ASSIGNMENT: Could you please return each line of the data that has the word "debug"?

[Revision tracking records]
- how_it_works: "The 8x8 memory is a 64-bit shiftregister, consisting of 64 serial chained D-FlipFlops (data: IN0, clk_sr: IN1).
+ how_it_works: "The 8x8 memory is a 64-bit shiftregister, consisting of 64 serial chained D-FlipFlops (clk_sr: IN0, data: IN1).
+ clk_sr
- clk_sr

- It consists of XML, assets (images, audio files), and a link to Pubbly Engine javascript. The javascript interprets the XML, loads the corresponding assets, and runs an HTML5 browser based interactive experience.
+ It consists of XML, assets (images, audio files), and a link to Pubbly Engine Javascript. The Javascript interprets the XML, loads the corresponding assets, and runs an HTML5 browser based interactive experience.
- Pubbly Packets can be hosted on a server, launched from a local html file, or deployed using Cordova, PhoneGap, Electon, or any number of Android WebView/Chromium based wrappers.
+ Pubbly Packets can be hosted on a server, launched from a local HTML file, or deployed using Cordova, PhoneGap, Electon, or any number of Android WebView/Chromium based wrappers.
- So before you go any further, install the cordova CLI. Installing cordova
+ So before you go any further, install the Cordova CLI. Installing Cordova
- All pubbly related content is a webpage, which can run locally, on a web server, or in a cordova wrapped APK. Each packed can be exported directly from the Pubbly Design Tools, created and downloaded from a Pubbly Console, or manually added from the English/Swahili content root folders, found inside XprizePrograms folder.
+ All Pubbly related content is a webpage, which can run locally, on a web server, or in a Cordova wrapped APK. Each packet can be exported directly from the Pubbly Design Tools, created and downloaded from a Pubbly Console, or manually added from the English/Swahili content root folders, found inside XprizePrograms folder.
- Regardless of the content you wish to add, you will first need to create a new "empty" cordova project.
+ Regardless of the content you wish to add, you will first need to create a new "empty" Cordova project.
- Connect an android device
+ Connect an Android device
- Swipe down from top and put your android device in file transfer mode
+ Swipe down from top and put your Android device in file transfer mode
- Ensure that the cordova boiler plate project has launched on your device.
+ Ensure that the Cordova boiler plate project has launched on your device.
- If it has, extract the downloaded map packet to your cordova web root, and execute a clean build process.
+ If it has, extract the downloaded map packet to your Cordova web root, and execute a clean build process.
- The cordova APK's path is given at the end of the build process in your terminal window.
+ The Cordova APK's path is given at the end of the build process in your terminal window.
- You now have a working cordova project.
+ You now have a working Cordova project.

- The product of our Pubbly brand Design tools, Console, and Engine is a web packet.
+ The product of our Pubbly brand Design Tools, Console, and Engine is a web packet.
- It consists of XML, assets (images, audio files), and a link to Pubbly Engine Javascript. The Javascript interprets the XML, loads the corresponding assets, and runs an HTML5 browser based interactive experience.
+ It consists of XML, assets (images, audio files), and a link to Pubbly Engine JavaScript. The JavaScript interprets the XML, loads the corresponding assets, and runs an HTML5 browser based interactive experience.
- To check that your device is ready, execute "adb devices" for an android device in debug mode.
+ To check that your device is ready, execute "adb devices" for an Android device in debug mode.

FINAL ANSWER:
- To check that your device is ready, execute "adb devices" for an android device in debug mode.
+ To check that your device is ready, execute "adb devices" for an Android device in debug mode.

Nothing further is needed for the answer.